To commemorate the release of both new singles, the variety program Twice in Hawaii was aired on AbemaTV from July 19 to July 21. Twice members fulfilled requests from fans, who had been recruited in advance on SNS, on location in Hawaii. In mid-August, a collaboration project by Twice and Watabe Wedding was released, featuring Twice's surprise performance of "Happy Happy" at a wedding held at Ko Olina Aqua Marina Chapel in Hawaii. A special limited time collaboration, "Qoo & Twice Halloween", featuring Twice members in Halloween costumes, began airing nationwide in Japan on September 9.

==Composition==
"Happy Happy" was composed by Collapsedone, Val Del Prete, and Eric Sanicola, with lyrics written by Yu Shimoji. Tamar Herman, writing for Billboard, said the song is "meant to represent the brightness of a summer day" and described it as "a bouncy dance track similar to many of Twice's past songs, with its euphoric choral repetition of the titular phrase and a clapping beat guiding much of the melody".

==Music video==
The music video for the song was directed by Naive Creative Production and was released on June 11, 2019, on YouTube. It was released at the same time as the music video for "Breakthrough", Twice's fifth Japanese maxi single. Both music videos begin with a split-colored set, and the "Happy Happy" music video emphasizes brighter tones, in contrast to the darker-toned "Breakthrough". It features Twice dressed in colorful, sporty looks and backed by bright graphics as the members are seen playing around during summer days.

==Promotion==
"Happy Happy" was first performed on a 2-hour special episode of Music Station on July 5, 2019. The single was also performed during the Japanese leg of Twicelights World Tour, which began on October 23 in Sapporo. On September 28, it was performed on NHK Shibuya Note Presents Twice Request Live, a spin-off project of the music program Shibuya Note. Twice performed live at NHK Hall with a set list based on requests from fans.

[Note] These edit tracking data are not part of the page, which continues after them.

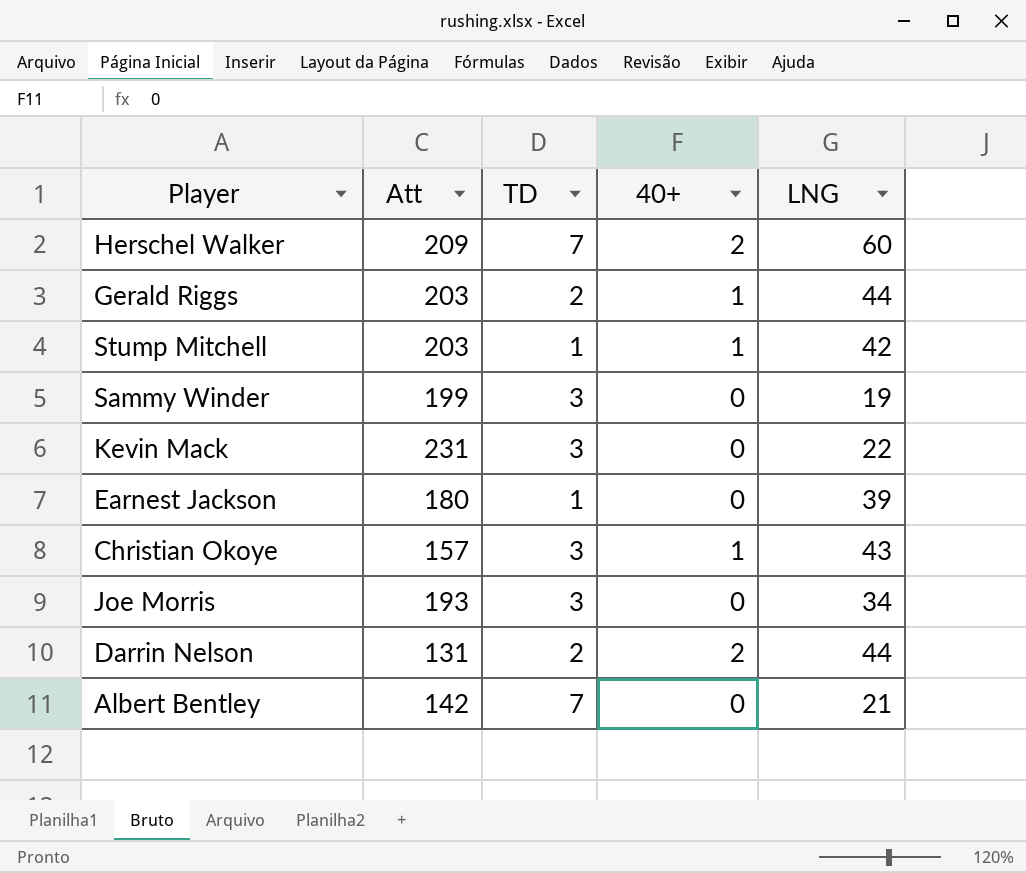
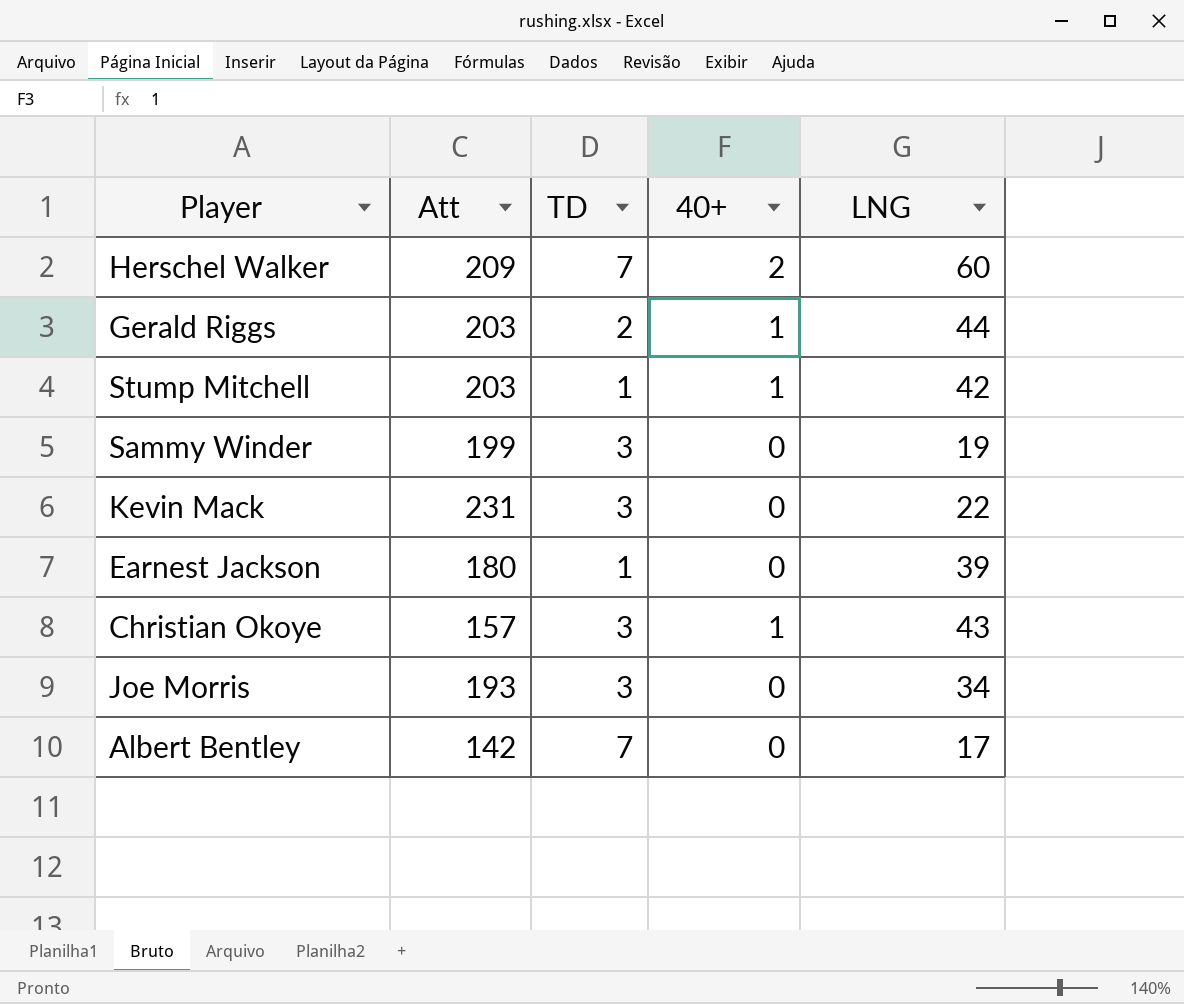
row Darrin Nelson: 131 | 2 | 2 | 44 -> none
Albert Bentley | LNG: 21 -> 17

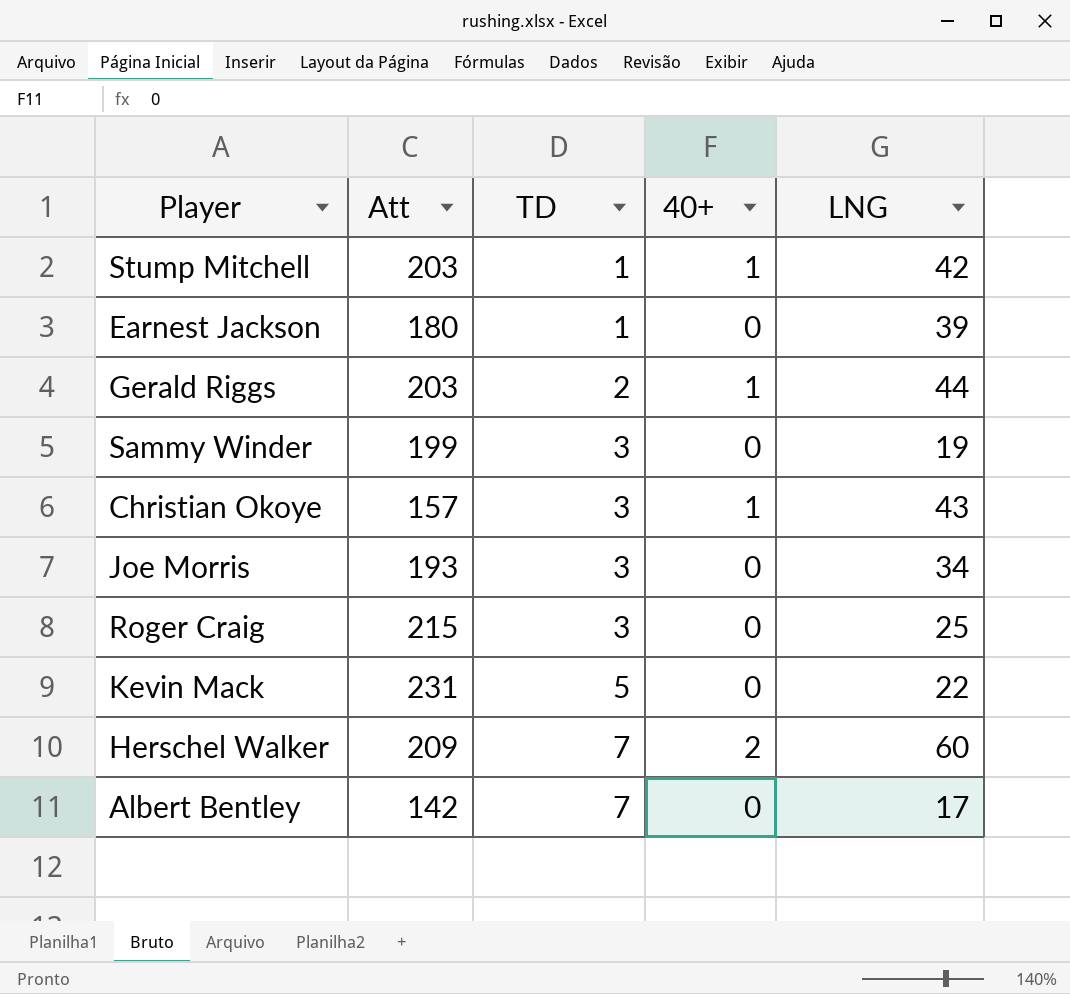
row order: none -> TD ascending
row Roger Craig: none -> 215 | 3 | 0 | 25
Kevin Mack | TD: 3 -> 5

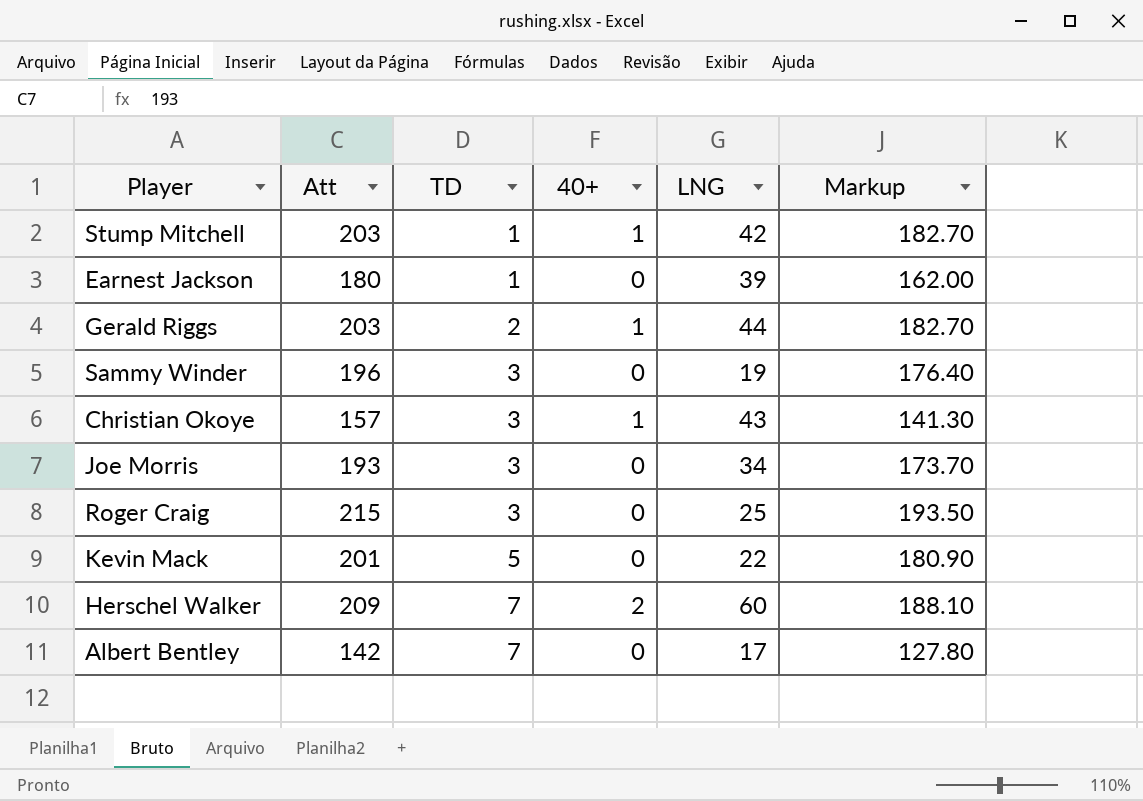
column Markup | formula: none -> [Att] * 0.9
Sammy Winder | Att: 199 -> 196
Kevin Mack | Att: 231 -> 201

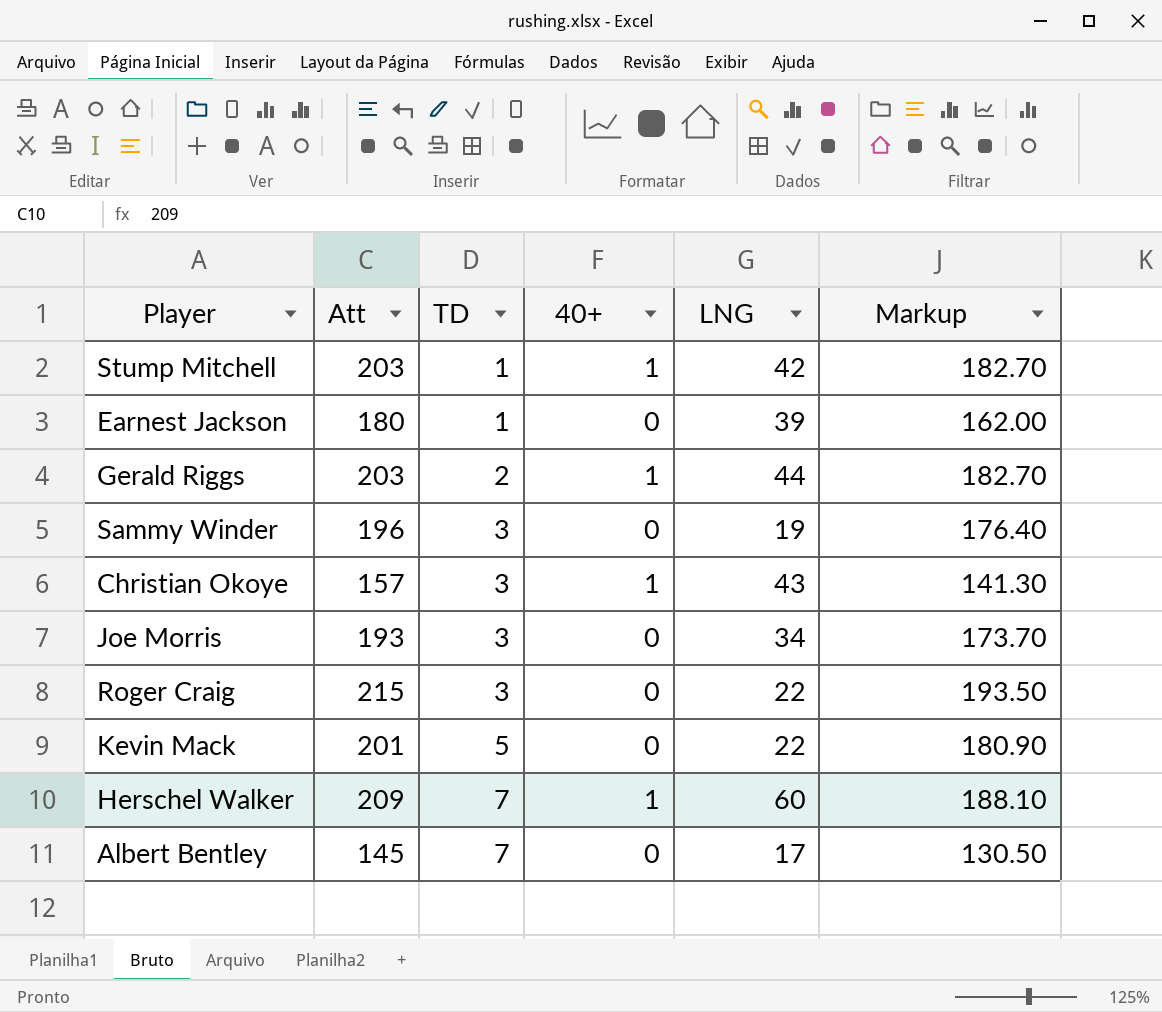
Roger Craig | LNG: 25 -> 22
Herschel Walker | 40+: 2 -> 1
Albert Bentley | Att: 142 -> 145
Albert Bentley | Markup: 127.80 -> 130.50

==Commercial performance==
The CD single debuted at number 2 on the daily ranking of the Oricon Singles Chart with 114,905 units sold on its release day. It also ranked number 2 on the weekly Oricon Singles Chart with 247,032 copies sold, and debuted at number 19 with 5,653 downloads on the Oricon Digital Singles Chart. It also debuted at number 2 on the Billboard Japan Hot 100 with 302,963 unit sales and 1,586,047 streams recorded July 15–21, 2019.

==Track listing==

CD single / digital download
| No. | Title | Lyrics | Music | Arrangement | Length |
|---|---|---|---|---|---|
| 1. | "Happy Happy" | Yu Shimoji | Lee Woo-min "collapsedone"; Val Del Prete; Eric Sanicola; | Lee Woo-min "collapsedone" | 3:26 |
| 2. | "The Best Thing I Ever Did" (Japanese version) | Natsumi Watanabe | J.Y. Park "The Asiansoul"; Park Ji-min; Jinri (Full8loom); Glory Face (영광의얼굴들) (Full8loom); Sophia Pae; Lee Woo-min "collapsedone"; Justin Reinstein; | J.Y. Park "The Asiansoul"; Lee Hae-sol; | 3:32 |
| 3. | "Happy Happy" (collapsedone Remix) | Yu Shimoji | Lee Woo-min "collapsedone"; Val Del Prete; Eric Sanicola; | Lee Woo-min "collapsedone" | 3:32 |
| 4. | "Happy Happy" (Instrumental) |  | Lee Woo-min "collapsedone"; Val Del Prete; Eric Sanicola; | Lee Woo-min "collapsedone" | 3:27 |

First press limited edition A DVD
| No. | Title | Length |
|---|---|---|
| 1. | "Happy Happy" (Music video) |  |
| 2. | "Happy Happy" (Music video making movie) |  |

First press limited edition B DVD
| No. | Title | Length |
|---|---|---|
| 1. | "Happy Happy" (Music video Lip sync ver.) |  |
| 2. | "Jacket Shooting Making Movie" |  |

==Charts==

===Weekly charts===

Weekly chart performance for "Happy Happy"
| Chart (2019) | Peak position |
|---|---|
| Japan (Japan Hot 100) | 2 |
| Japan (Oricon) | 2 |
| Japan Digital Singles (Oricon) | 19 |

===Year-end charts===

Year-end chart performance for "Happy Happy"
| Chart (2019) | Position |
|---|---|
| Japan (Japan Hot 100) | 39 |
| Japan (Oricon) | 19 |

==Certifications==

Certifications for "Happy Happy"
| Region | Certification | Certified units/sales |
| Japan (RIAJ) | Platinum | 250,000^{^} |
^{^} Shipments figures based on certification alone.